The Hemani case, though, isn't a great vehicle for the Supreme Court to decide the issue, which is why the Second Amendment Foundation just filed an amicus brief in another case dealing with Section 922(g)(3) and arguing that SCOTUS should take up that case too.

From a press release:

The Second Amendment Foundation (SAF) and its partners have filed an amicus brief with the Supreme Court urging the court to grant certiorari in Harris v. United States, a case challenging the federal ban on firearm possession by individuals who use marijuana.

SAF is joined in the amicus filing by the California Rifle & Pistol Association, Second Amendment Law Center, Operation Blazing Sword–Pink Pistols, Minnesota Gun Owners Caucus and Minnesota Gun Owners Law Center.
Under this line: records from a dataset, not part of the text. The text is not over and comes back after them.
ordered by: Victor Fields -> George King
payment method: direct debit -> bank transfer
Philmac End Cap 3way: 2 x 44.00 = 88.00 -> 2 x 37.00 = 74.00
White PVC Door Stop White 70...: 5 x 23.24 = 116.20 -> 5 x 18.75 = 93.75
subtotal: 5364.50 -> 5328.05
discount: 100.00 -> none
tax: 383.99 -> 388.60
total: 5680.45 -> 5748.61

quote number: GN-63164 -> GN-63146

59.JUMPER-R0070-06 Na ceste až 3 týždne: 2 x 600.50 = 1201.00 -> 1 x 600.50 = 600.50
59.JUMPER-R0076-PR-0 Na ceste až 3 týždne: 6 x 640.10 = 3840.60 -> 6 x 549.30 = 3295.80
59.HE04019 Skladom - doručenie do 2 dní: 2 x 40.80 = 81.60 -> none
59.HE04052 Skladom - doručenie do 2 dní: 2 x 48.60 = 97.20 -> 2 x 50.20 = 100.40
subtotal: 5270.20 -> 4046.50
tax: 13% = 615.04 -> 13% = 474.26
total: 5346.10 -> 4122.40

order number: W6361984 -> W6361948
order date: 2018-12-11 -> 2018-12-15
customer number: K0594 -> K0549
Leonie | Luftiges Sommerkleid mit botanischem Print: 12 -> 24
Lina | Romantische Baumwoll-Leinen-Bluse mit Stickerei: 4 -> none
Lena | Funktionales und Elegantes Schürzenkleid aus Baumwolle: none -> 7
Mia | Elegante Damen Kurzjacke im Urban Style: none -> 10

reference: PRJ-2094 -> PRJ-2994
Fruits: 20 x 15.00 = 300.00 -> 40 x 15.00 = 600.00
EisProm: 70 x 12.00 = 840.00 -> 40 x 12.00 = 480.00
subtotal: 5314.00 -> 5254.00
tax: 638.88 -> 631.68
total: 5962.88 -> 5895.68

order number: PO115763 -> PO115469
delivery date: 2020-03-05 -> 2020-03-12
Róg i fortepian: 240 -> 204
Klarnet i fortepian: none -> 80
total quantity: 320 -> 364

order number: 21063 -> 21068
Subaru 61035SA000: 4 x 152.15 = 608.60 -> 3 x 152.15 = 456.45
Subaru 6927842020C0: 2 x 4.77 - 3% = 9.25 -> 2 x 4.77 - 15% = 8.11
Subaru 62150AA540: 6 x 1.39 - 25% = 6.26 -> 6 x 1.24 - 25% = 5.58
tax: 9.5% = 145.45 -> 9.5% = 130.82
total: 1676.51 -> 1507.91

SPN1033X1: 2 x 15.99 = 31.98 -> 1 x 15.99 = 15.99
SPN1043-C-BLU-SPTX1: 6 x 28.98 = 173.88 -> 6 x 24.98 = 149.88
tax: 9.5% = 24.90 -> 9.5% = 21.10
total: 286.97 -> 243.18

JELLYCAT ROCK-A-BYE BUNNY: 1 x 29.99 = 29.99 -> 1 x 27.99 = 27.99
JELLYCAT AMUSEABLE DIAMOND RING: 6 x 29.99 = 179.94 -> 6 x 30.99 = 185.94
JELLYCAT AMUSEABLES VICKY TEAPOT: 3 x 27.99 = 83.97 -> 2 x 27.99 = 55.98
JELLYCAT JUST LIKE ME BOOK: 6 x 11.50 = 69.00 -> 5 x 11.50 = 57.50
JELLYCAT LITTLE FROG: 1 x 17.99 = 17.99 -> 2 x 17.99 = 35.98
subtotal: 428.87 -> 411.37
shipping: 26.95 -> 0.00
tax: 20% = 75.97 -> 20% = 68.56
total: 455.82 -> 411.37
“The Third Circuit’s ruling defies Bruen and Rahimi by upholding a lifetime disarmament of sober citizens who occasionally use a substance – marijuana – that is now legal to various extents in 40 states and socially accepted by a supermajority of Americans,” said SAF Director of Legal Research and Education Kostas Moros. “History shows that Founding-era laws addressed the danger of mixing alcohol and firearms by temporarily disarming the actively intoxicated, never by stripping gun rights from anyone who simply drank in moderation. The Third Circuit ignored this close historical analogue and instead relied on remote comparisons to laws disarming the ‘furiously mad.’ We urge the Court to intervene and restore the proper Bruen framework.”

While the Supreme Court has recently granted cert in another marijuana-related case, U.S. v. Hemani, that case involves harder drugs than marijuana and other unusual facts, and the brief urges the Court to hear this case alongside it.

“This case is critical because it affects millions of law-abiding Americans who face losing their Second Amendment rights simply for using a substance legal in their state – often for medical reasons,” said SAF founder and Executive Vice President Alan M. Gottlieb. “SAF is also challenging a firearms purchase ban by medical marijuana card holders in Greene v. Bondi, and we feel it’s an important issue that warrants the Supreme Court’s intervention.”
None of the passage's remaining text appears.